- Born: Durango, Mexico
- Citizenship: American
- Education: Occidental College
- Occupation: Executive director
- Known for: Immigrant rights activism

= Angelica Salas =

American immigration activist

Angelica Salas is an American immigration activist and the executive director of the Coalition for Humane Immigrant Rights of Los Angeles. Born in Mexico, she immigrated to the United States as a child and works to support immigrant's rights out of Los Angeles.

== Early life and education ==

Salas was born in Durango, Mexico. She came to the United States when she was 5 and grew up in Pasadena, California. Salas cites how some of her family members were left out of the Immigration Reform and Control Act of 1986, which was passed under the Reagan administration She graduated from Pasadena High School.

Salas graduated from Occidental College with degrees in history and sociology in 1993. She became a US citizen in 2008.

== Career ==

Salas joined the Coalition for Humane Immigrant Rights of Los Angeles (CHIRLA) in 1995. She became the executive director in 1999. She increased outreach to immigrant workers, helping to establish education programs for day laborers and working to get more people involved with CHIRLA's advocacy campaigns. During her tenure as executive directory, CHIRLA also helped pass legislation allowing immigrants the ability to obtain California driver's licenses, the California Values Act, and California's Assembly Bill 540, which allows immigrants to pay the same rate for college tuition as state residents.
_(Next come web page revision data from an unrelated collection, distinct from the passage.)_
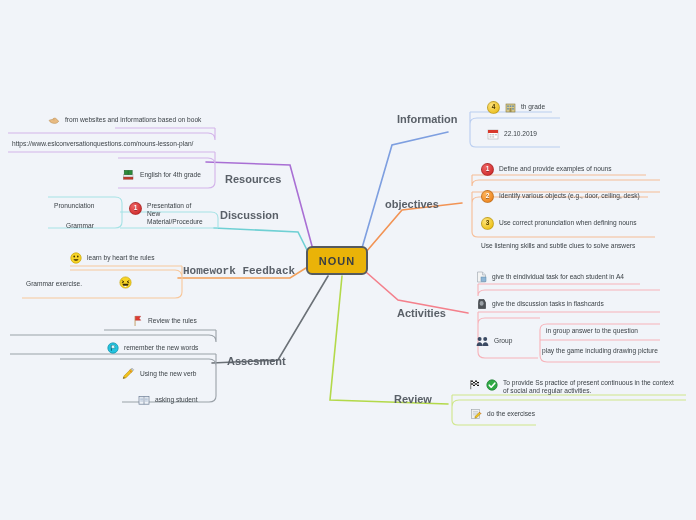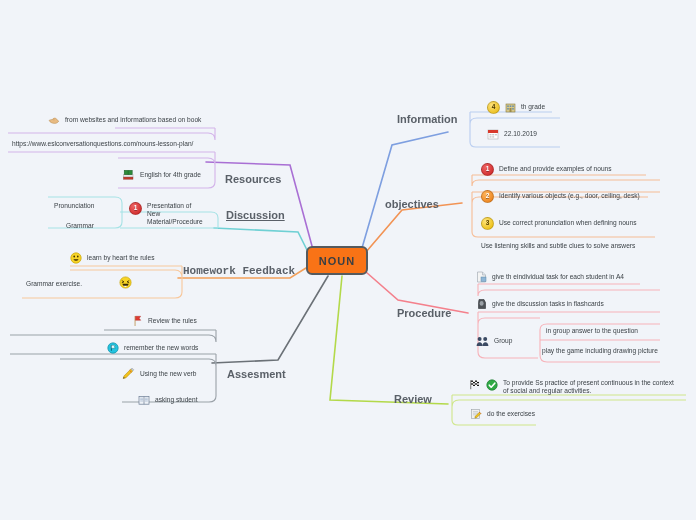"Discussion" div.branch-title { left: 226px -> 220px; text-decoration: underline -> none }
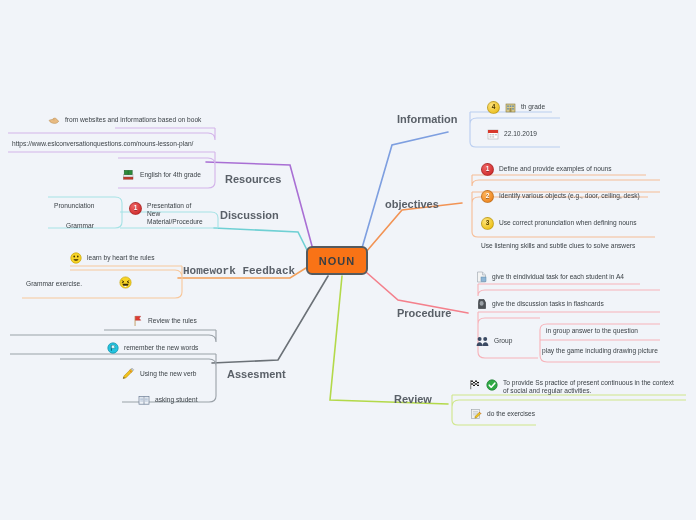"NOUN" .central { background: #f97316 -> #eab308 }
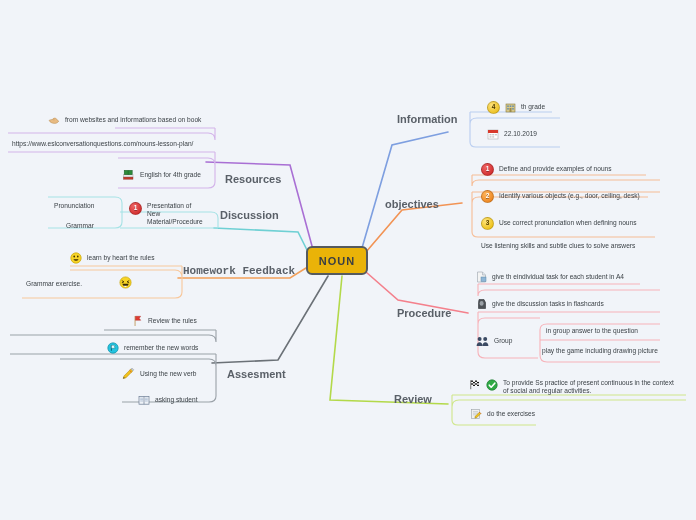"Procedure" div.branch-title { text: Procedure -> Activities }
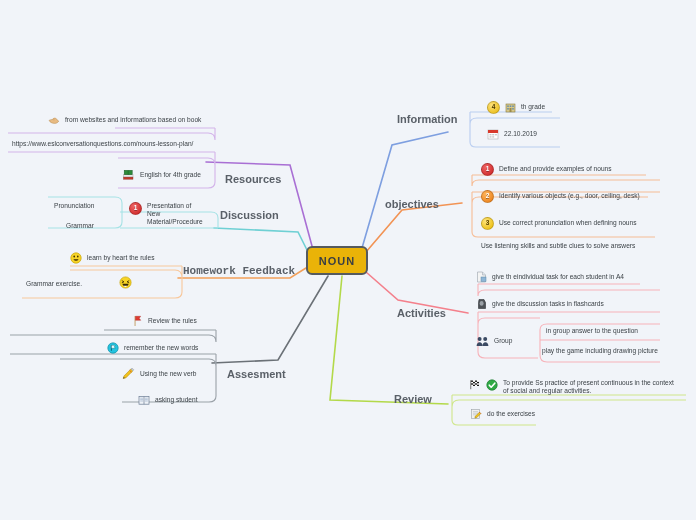"Assesment" div.branch-title { top: 368px -> 355px }
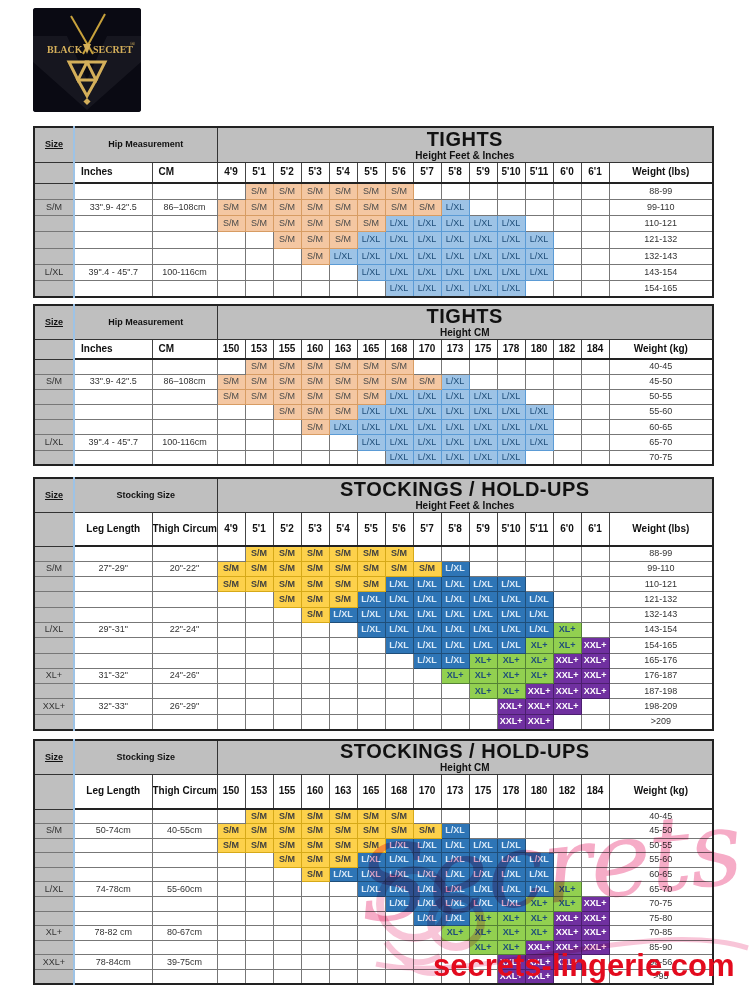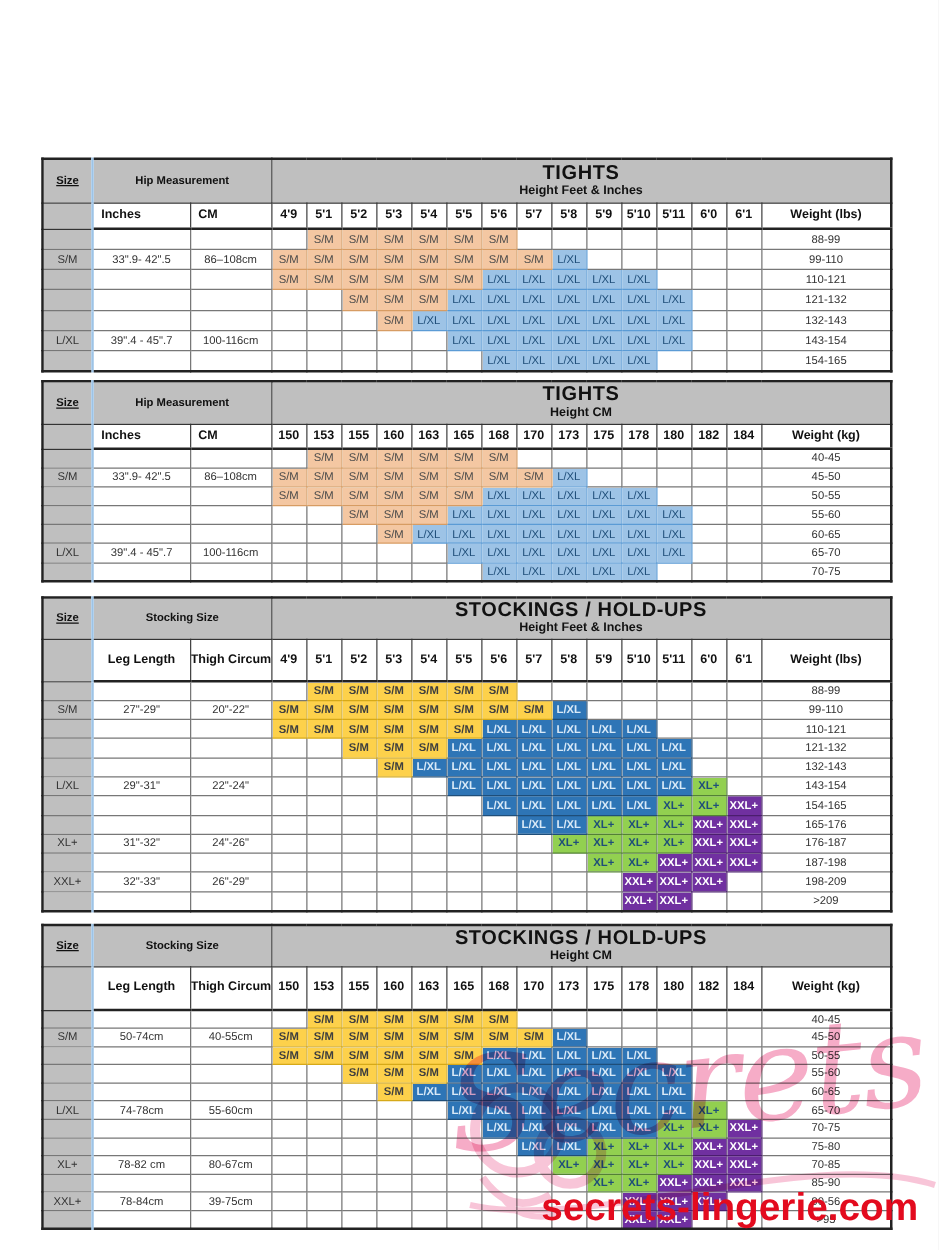"BLACK" div.logo { html: none -> <div> <svg> <rect></rect> <polygon></polygon> <line></line> <line></line> <text>BLACK</text> <text>SECRET</text> <text>®</text> <polygon></polygon> <path></path> <path></path> <path></path> <rect></rect> </svg> </div> }
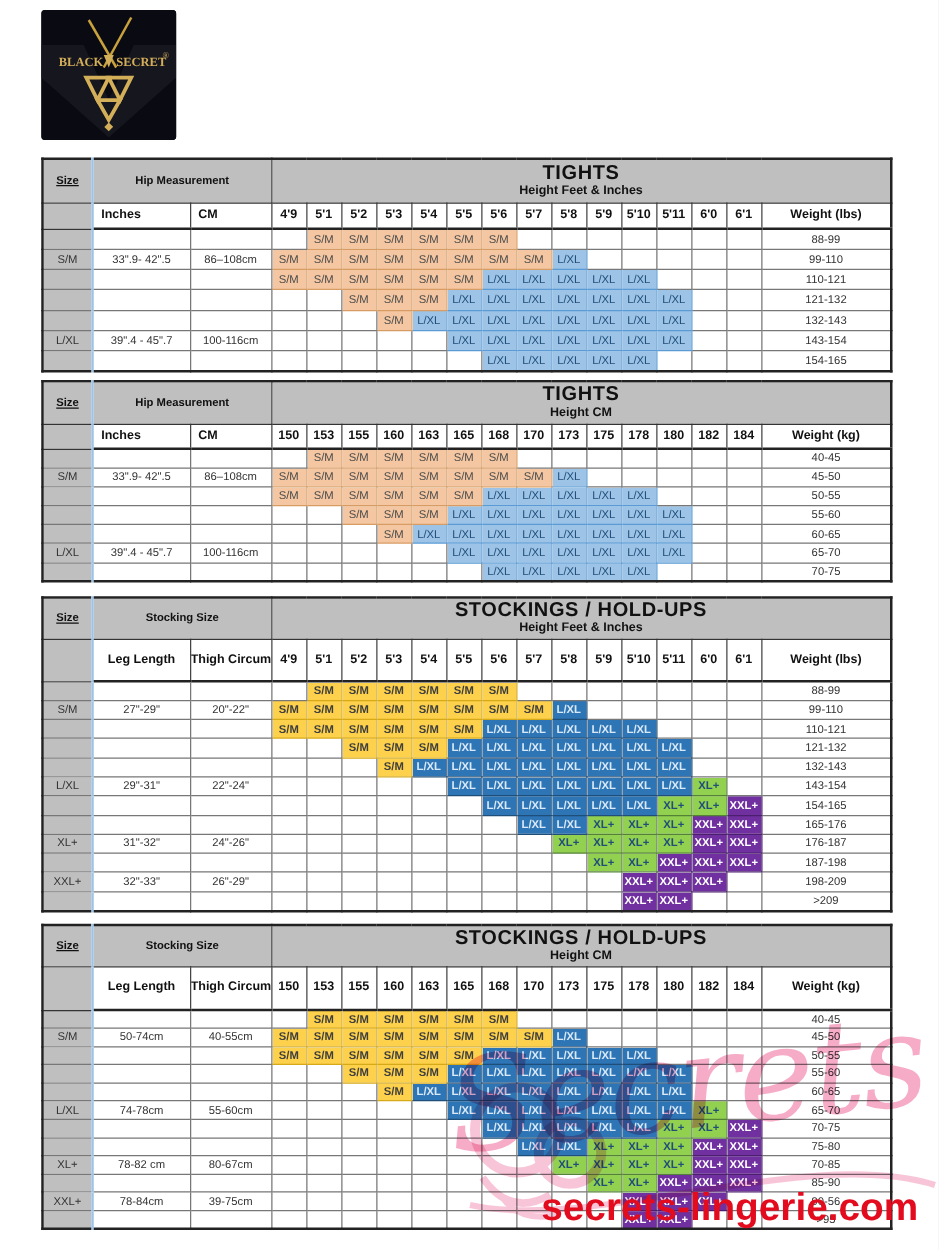"TIGHTS" .t-title { font-size: 16px -> 20px }
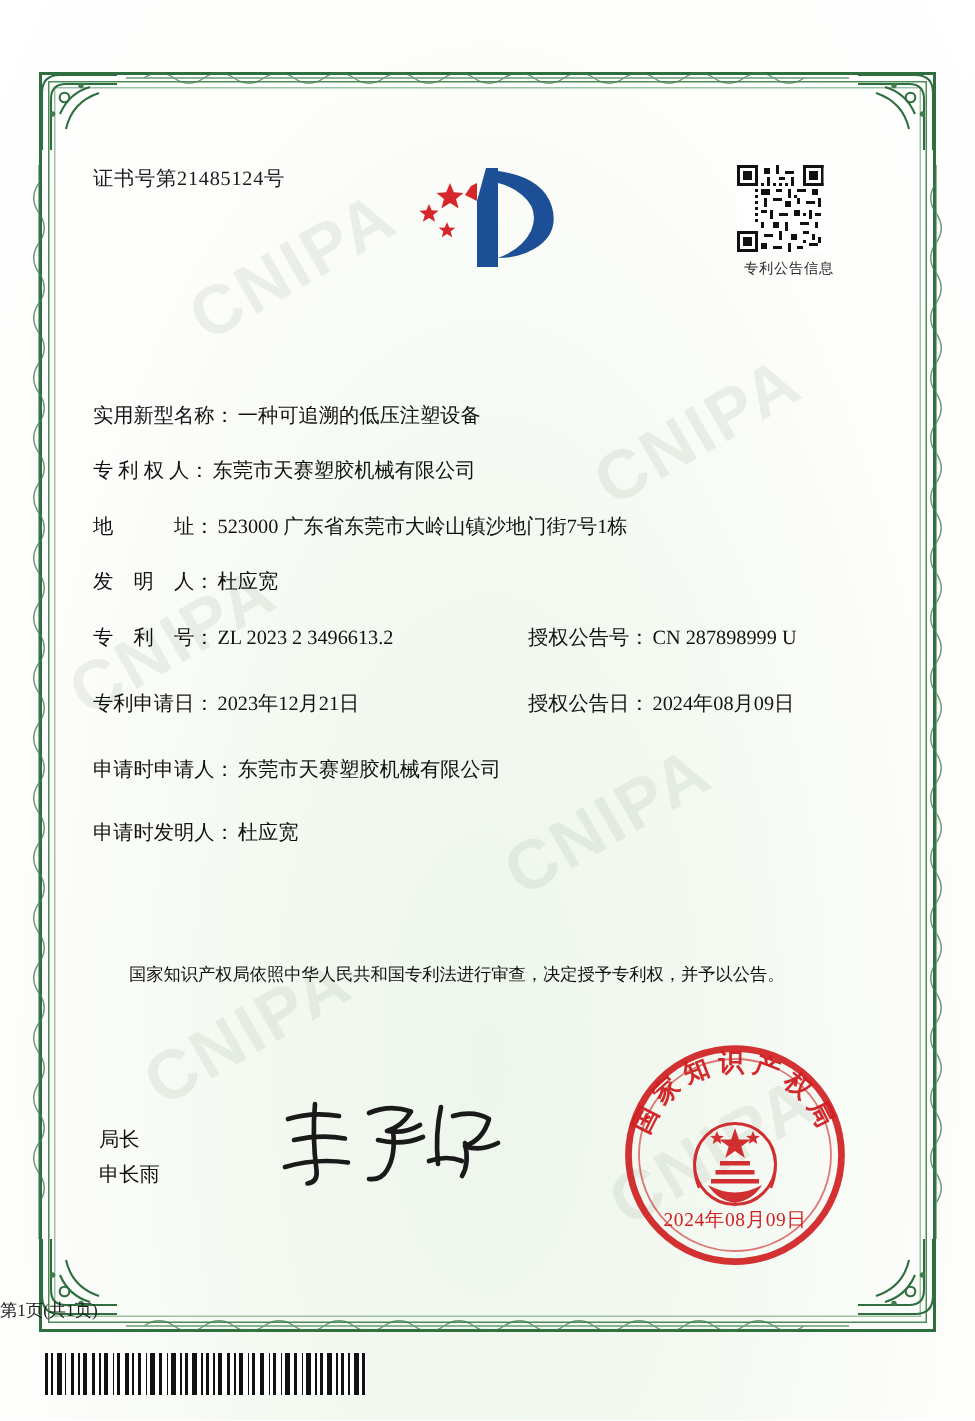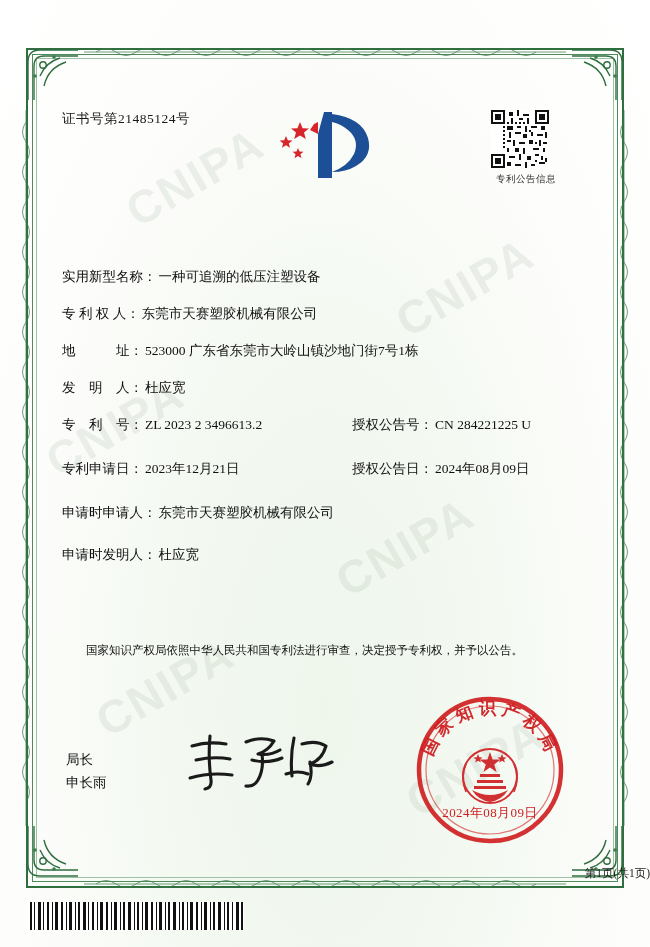"CN 284221225 U" span.val { text: 284221225 -> 287898999 }
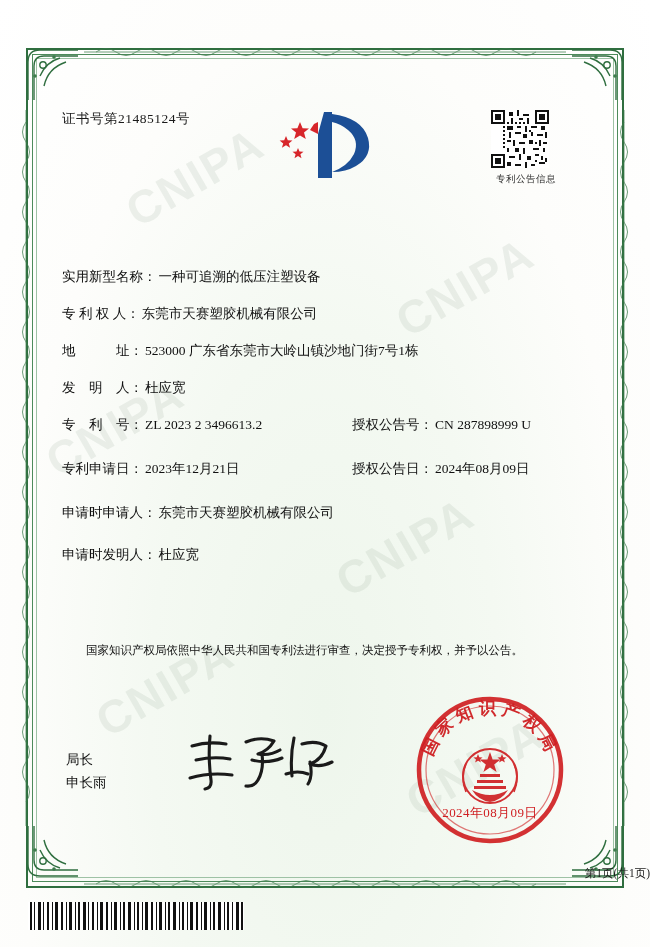"第1页(共1页)" .page-no { text-align: right -> left }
For immigrants arriving in Los Angeles, Salas says about 80% of new arrivals are quickly reunited with friends and family, and CHIRLA aims to help them settle quickly.

In response to the June 2025 Los Angeles protests, Missouri senator Josh Hawley blamed Salas for the civil unrest. Salas responded by suggesting the Trump administration is attacking groups that support immigrants: "This is trying to take away the spotlight from the pain and suffering that this administration is causing."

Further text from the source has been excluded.